### The data
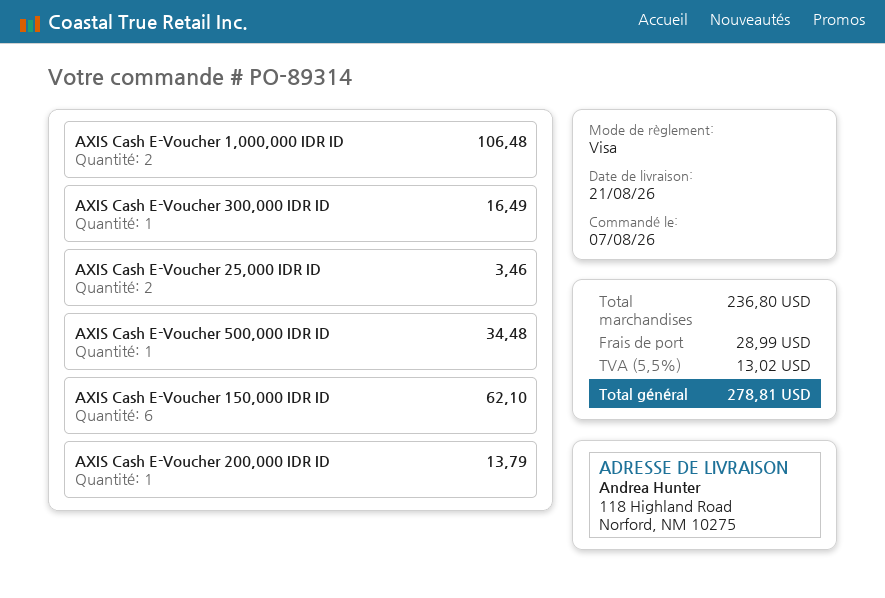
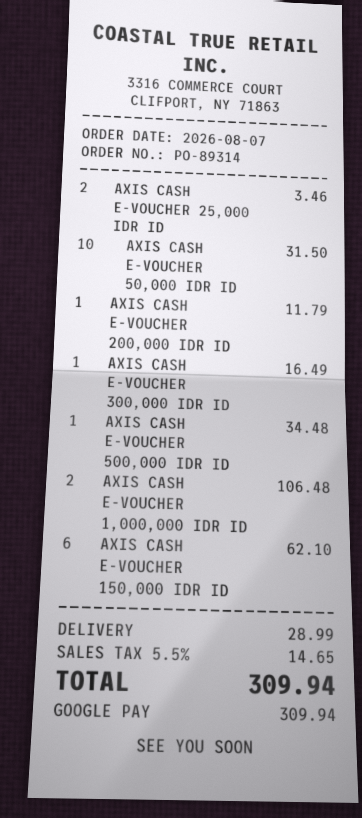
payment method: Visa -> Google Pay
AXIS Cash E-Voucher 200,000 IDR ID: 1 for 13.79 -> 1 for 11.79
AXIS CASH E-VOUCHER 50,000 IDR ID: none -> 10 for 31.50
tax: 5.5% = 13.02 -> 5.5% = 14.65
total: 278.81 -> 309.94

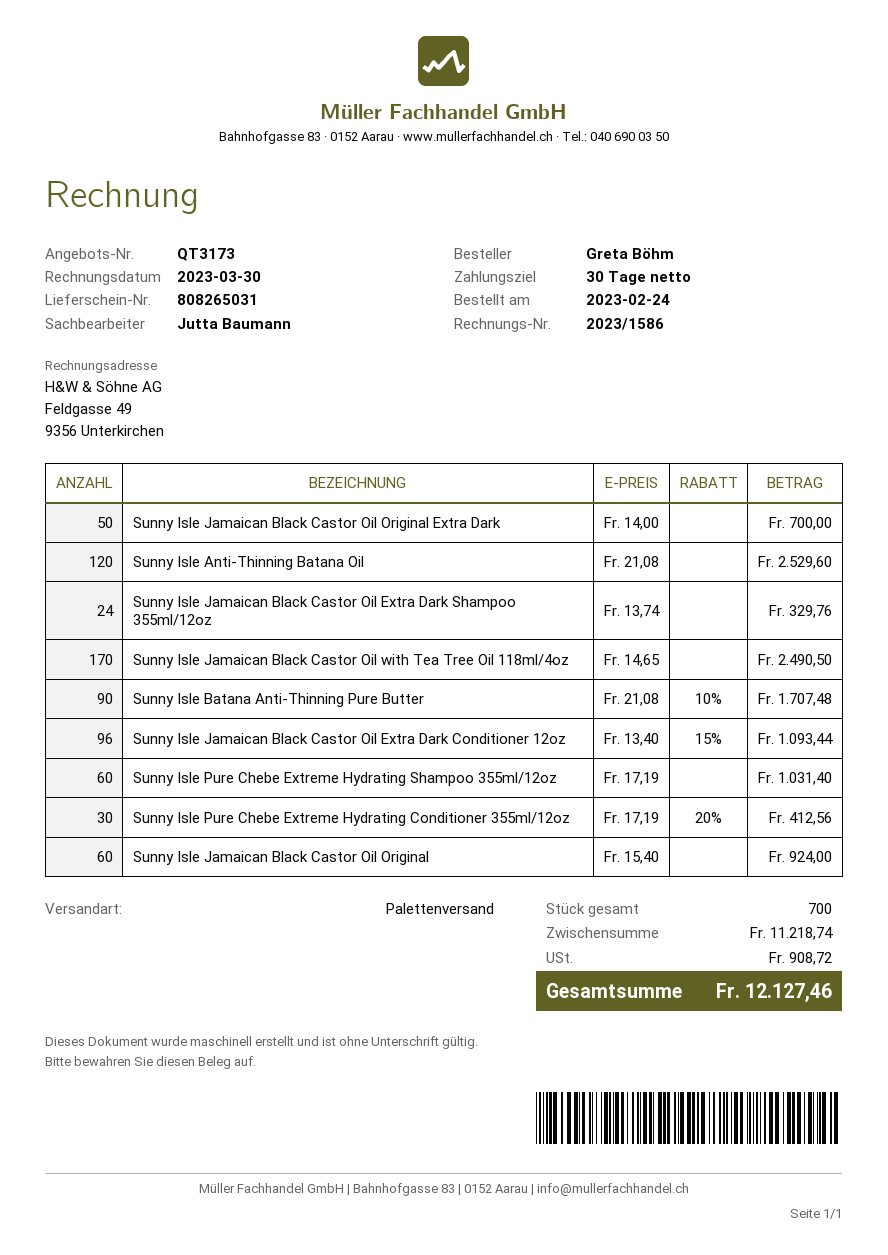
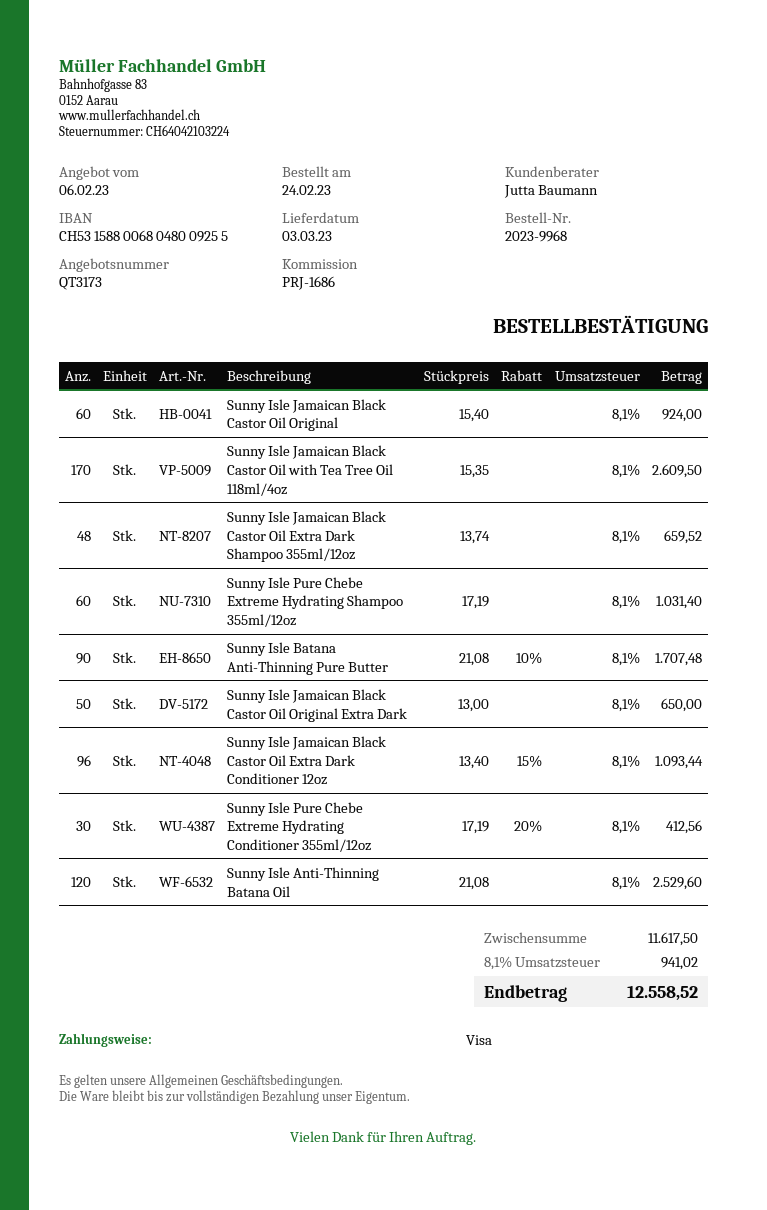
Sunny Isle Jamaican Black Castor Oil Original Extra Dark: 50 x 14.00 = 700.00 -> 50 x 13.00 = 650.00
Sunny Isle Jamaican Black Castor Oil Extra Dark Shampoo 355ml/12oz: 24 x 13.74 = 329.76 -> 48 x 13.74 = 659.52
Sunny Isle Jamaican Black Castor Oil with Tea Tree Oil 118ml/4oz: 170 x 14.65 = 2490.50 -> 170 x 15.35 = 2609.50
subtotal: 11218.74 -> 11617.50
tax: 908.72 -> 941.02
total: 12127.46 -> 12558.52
==
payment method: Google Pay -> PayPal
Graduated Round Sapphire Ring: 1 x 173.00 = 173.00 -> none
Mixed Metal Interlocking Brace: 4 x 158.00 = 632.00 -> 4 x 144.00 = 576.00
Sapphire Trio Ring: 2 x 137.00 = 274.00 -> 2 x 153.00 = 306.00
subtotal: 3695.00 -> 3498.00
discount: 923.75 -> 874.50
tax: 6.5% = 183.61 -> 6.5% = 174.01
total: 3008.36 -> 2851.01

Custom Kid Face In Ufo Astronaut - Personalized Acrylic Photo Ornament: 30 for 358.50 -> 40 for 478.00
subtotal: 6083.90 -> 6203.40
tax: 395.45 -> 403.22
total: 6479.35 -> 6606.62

### Work required
Starting at the line above that holds "Sapphire Trio Ring: 2" and ending at the line that holds "total: 6479.35 -> 6606.62", transcribe each line exactly and include no other lines.

### Response to the exercise
Sapphire Trio Ring: 2 x 137.00 = 274.00 -> 2 x 153.00 = 306.00
subtotal: 3695.00 -> 3498.00
discount: 923.75 -> 874.50
tax: 6.5% = 183.61 -> 6.5% = 174.01
total: 3008.36 -> 2851.01

Custom Kid Face In Ufo Astronaut - Personalized Acrylic Photo Ornament: 30 for 358.50 -> 40 for 478.00
subtotal: 6083.90 -> 6203.40
tax: 395.45 -> 403.22
total: 6479.35 -> 6606.62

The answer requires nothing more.